*(The name Maria is the substitute for this newsletter)
Nine days away from my 12th birthday, I was diagnosed with Type 1 Diabetes. At the time, I was very set on not changing anything about my life, so I never attended a diabetes camp or went to a support group. About five years later, I received an email from my endocrinologist encouraging me to attend an information session about an organization called American Youth Understanding Diabetes Abroad (AYUDA). By this point, I had come to terms with my diabetes and was ready to explore some ways to get more involved in the community. After attending the first information session, I was completely enthralled by this organization. I applied to be a first-time volunteer instantly and have stayed involved ever since.
As an active volunteer, I have been working alongside likeminded individuals and local foundations in Latin American countries to empower young people in those areas to take control of their lives with diabetes. Once in the countries, like Ecuador and the Dominican Republic, during the summer, we work closely with our local partners to put on diabetes camps for the local families who have children living with type 1 diabetes. At camp, AYUDA emphasizes the idea that a “lack of education is just as dangerous as a lack of insulin,” so rather than merely providing material resources, we work hands-on with the local families to teach strategies on how to properly manage and care for diabetes, which is knowledge they will retain for the rest of their lives.
On the last day of camp this summer (2014), I was sitting with my camper Maria in our classroom right before going outside to eat lunch. As she very well knew, she needed to inject her rapid-acting insulin. Maria had already come to two days of camp but still had never given herself her injection on her own. Earlier in the morning of that last day, I was working with her and told her that if I helped her with her injection this time, she will need to do it herself the next time. She agreed. Now, back at lunchtime, she would not take the syringe to do the injection herself. A couple other volunteers and I sat with her, encouraging her to take this next step in her self-control of her diabetes. Playing off of the 2014 camp theme “sé tu héroe” (“be your own hero”), I told her that she can be her own superheroine and absolutely has the power to take hold of her condition and not let it stand in her way.
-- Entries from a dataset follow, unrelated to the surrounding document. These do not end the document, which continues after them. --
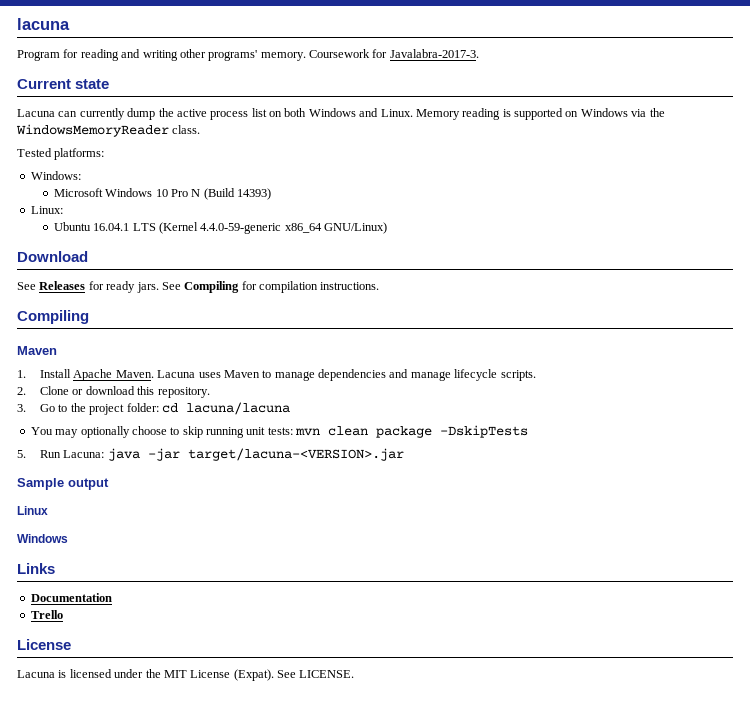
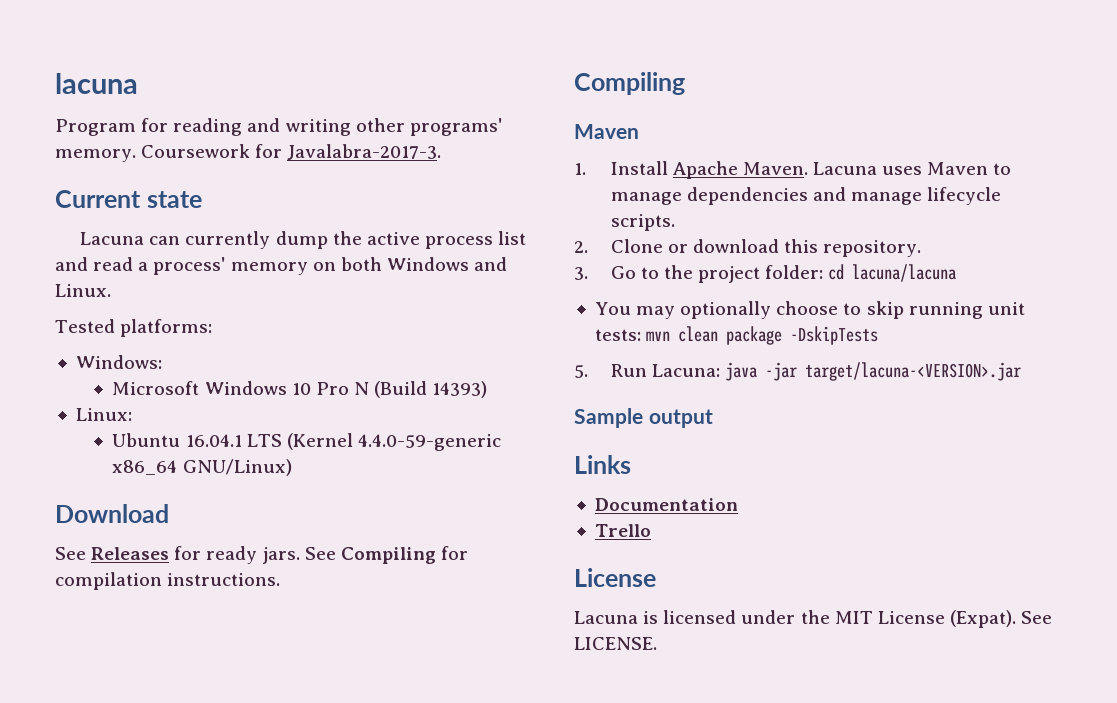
(267, 112) none -> [55,257,308,275] and read a process' memory
[415,108,665,120] [16,124,201,137] Memory reading is supported on Windows via the WindowsMemoryReader class. -> (111, 290) none
[17,506,48,515] [17,534,68,543] // Linux // Windows -> (713, 418) none

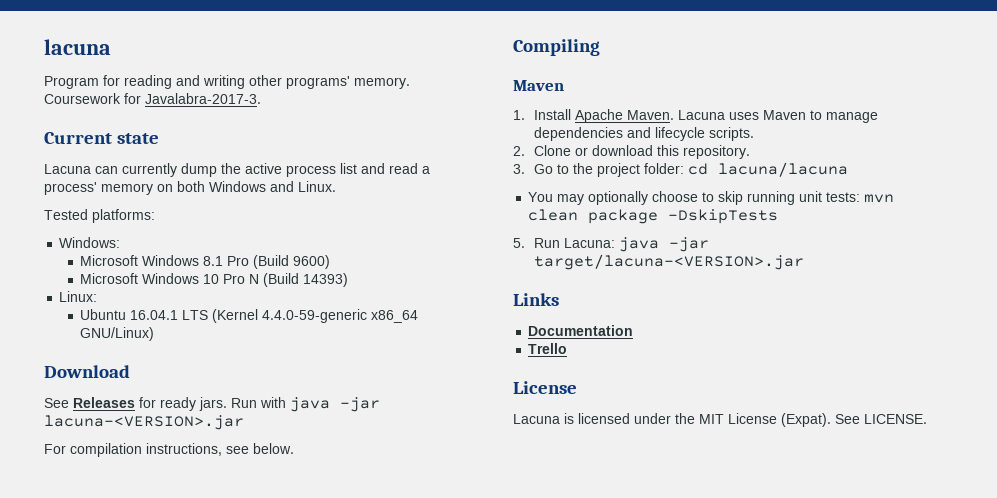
(162, 362) none -> [80,255,331,269] // Microsoft Windows 8.1 Pro (Build 9600)
[304,546,468,564] [55,572,281,590] See Compiling for compilation instructions. -> [231,397,380,412] [44,415,244,430] [44,443,294,457] Run with java -jar lacuna-<VERSION>.jar // For compilation instructions, see below.
[850,192,922,205] manage -> (651, 132) none
[574,408,713,428] // Sample output -> (804, 262) none

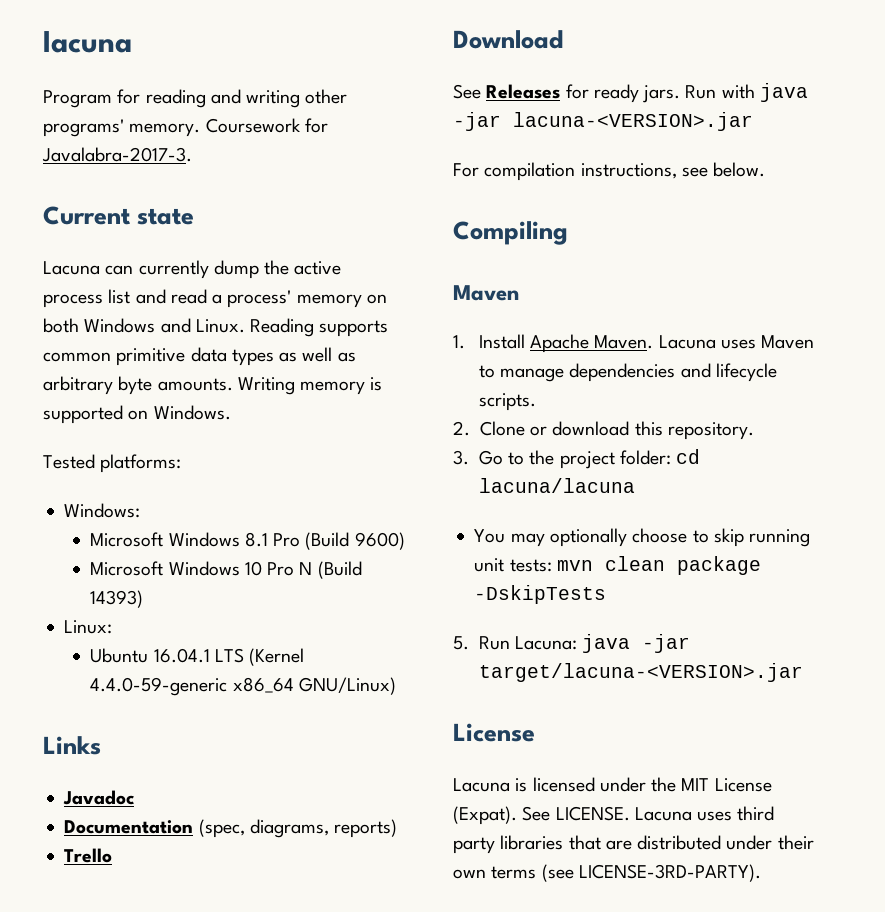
(336, 186) none -> [250,318,389,337] [43,347,356,366] [43,376,383,395] [43,405,231,424] Reading supports common primitive data types as well as arbitrary byte amounts. Writing memory is supported on Windows.
(155, 334) none -> [43,736,101,755] [63,790,135,805] [64,819,398,838] [64,848,113,863] // Links // Javadoc // Documentation (spec, diagrams, reports) // Trello
[513,293,559,306] [528,325,634,336] [528,343,568,354] // Links // Documentation // Trello -> (803, 672) none
(927, 419) none -> [634,806,775,821] [453,835,814,854] [453,864,761,882] Lacuna uses third party libraries that are distributed under their own terms (see LICENSE-3RD-PARTY).

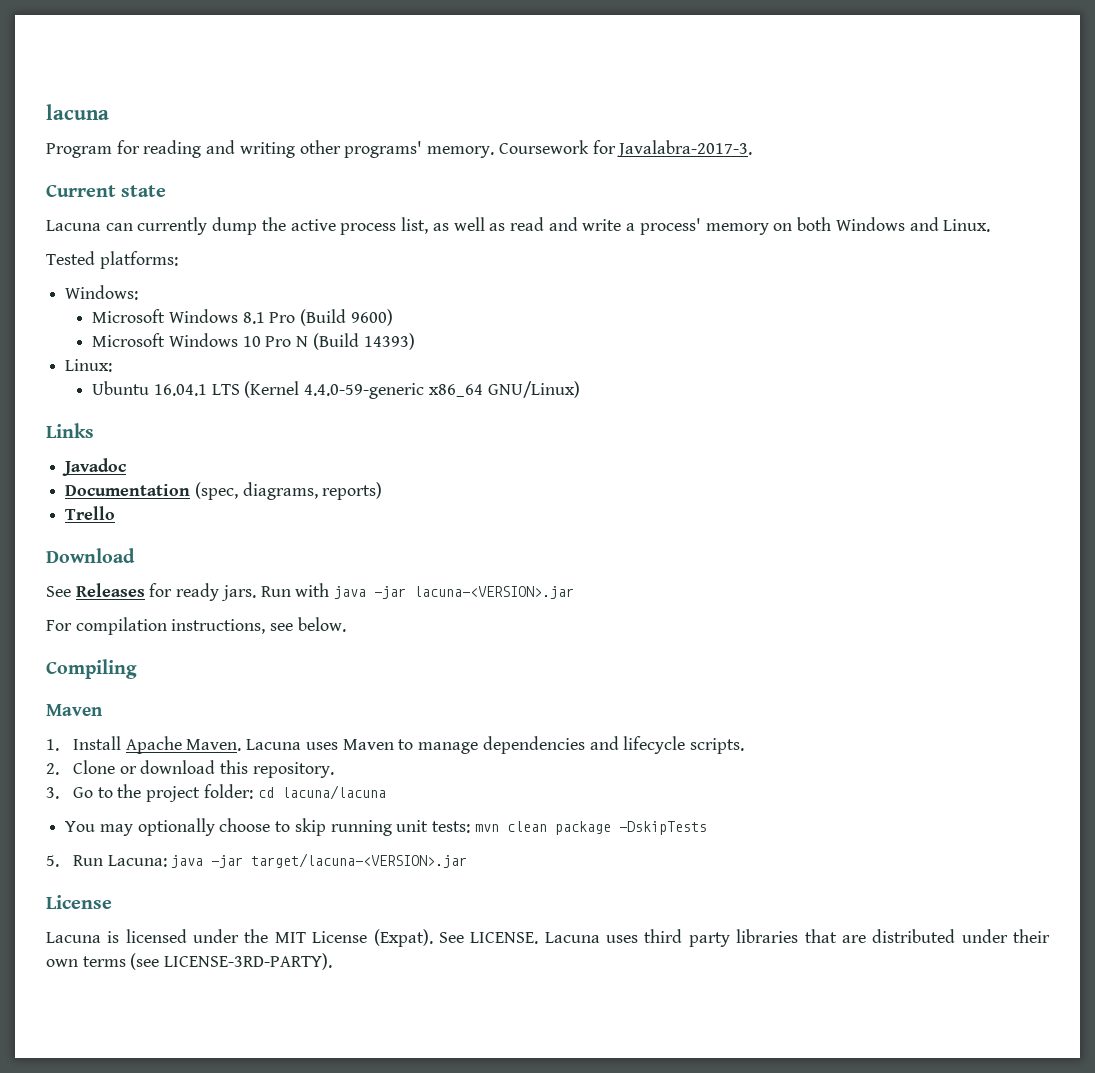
[108,289,207,304] list and read -> [401,217,622,234] list, as well as read and write
[250,318,389,337] [43,347,356,366] [43,376,383,395] [43,405,231,424] Reading supports common primitive data types as well as arbitrary byte amounts. Writing memory is supported on Windows. -> (991, 225) none

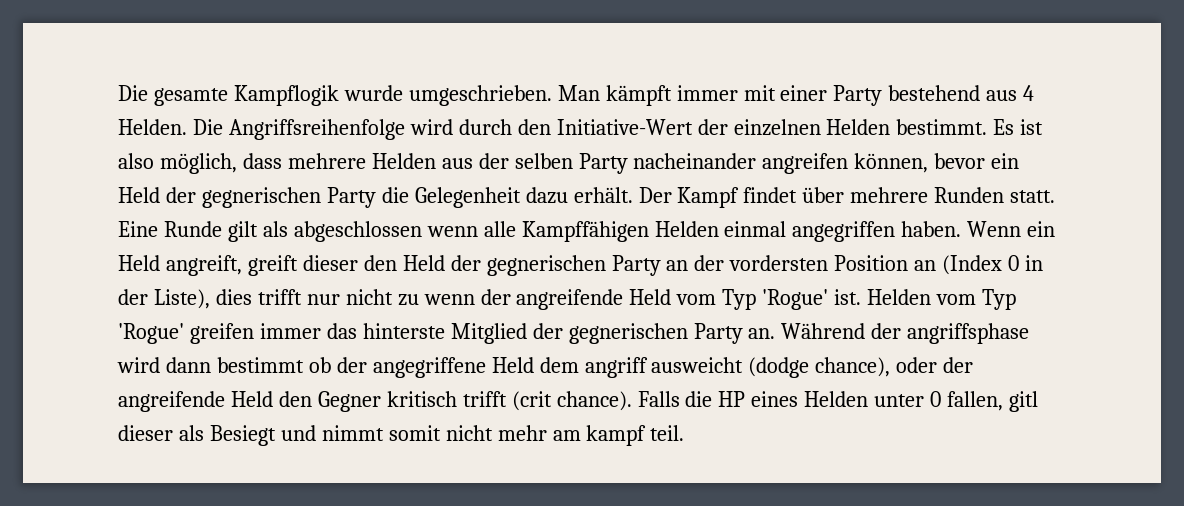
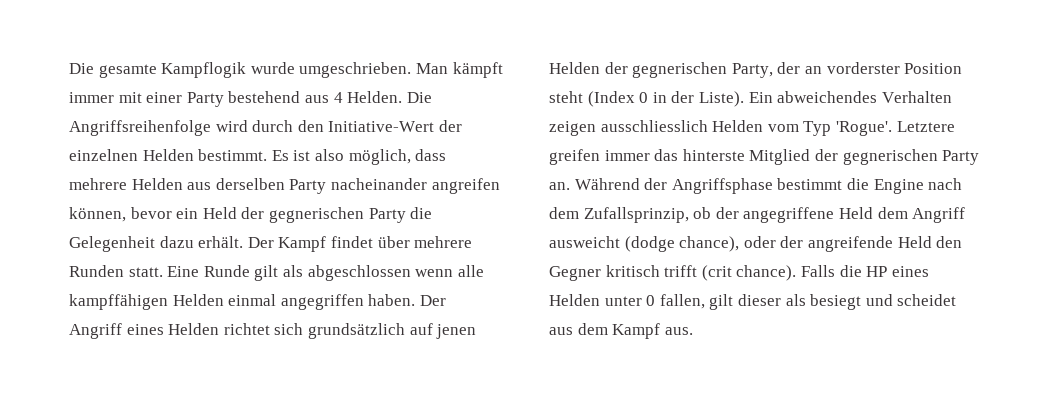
[478,153,573,169] der selben -> [215,178,285,190] derselben
[521,221,649,242] Kampffähigen -> [69,294,168,310] kampffähigen
[967,221,1056,237] [118,255,1044,276] [118,289,862,310] Wenn ein Held angreift, greift dieser den Held der gegnerischen Party an der vordersten Position an (Index 0 in der Liste), dies trifft nur nicht zu wenn der angreifende Held vom Typ 'Rogue' ist. -> [419,295,446,306] [69,323,477,339] [549,62,963,78] [549,91,952,107] [549,120,708,136] Der Angriff eines Helden richtet sich grundsätzlich auf jenen Helden der gegnerischen Party, der an vorderster Position steht (Index 0 in der Liste). Ein abweichendes Verhalten zeigen ausschliesslich
[118,323,184,344] 'Rogue' -> [835,121,955,136] 'Rogue'. Letztere
[907,323,1030,344] [117,357,304,373] angriffsphase wird dann bestimmt -> [671,178,963,194] [549,207,689,223] Angriffsphase bestimmt die Engine nach dem Zufallsprinzip,
[584,357,648,378] angriff -> [912,207,966,223] Angriff
[1009,391,1039,412] gitl -> [709,294,734,310] gilt
[209,425,685,446] Besiegt und nimmt somit nicht mehr am kampf teil. -> [810,294,957,310] [549,323,693,339] besiegt und scheidet aus dem Kampf aus.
After about ten minutes of working her through the emotional aspect of diabetes, her nerves and fears, she agreed to do the injection herself. Slowly but surely she injected the syringe. With a smile ear-to-ear, she removed the syringe and gave me a huge hug. I told her how proud I was of her and proud she should be of herself. It’s moments like this one with Maria that keep me continuing my work with AYUDA and that help me keep up my own diabetes care, reminding myself that I have the ability to keep myself as healthy as I can. I was so fortunate to have been provided with excellent diabetes education and resources and to be able to see that I have been able to pass that on to strong and empowered young people throughout the world is incredible.
AYUDA works to empower others through education and hands-on interactions to be agents of change in their own lives. ¡Juntos Somos Más Fuertes! Together We Are Stronger!
I’m Melanie Goldring, a sophomore at Washington University in St. Louis. I’m 19 years old, originally from Los Angeles, CA. I’m a psychology major and children’s studies and spanish minor, and in my free time I love to dance, do photography, and hang out with my friends. I’m extremely passionate about diabetes education advocacy and have loved working with AYUDA for the past 3 years.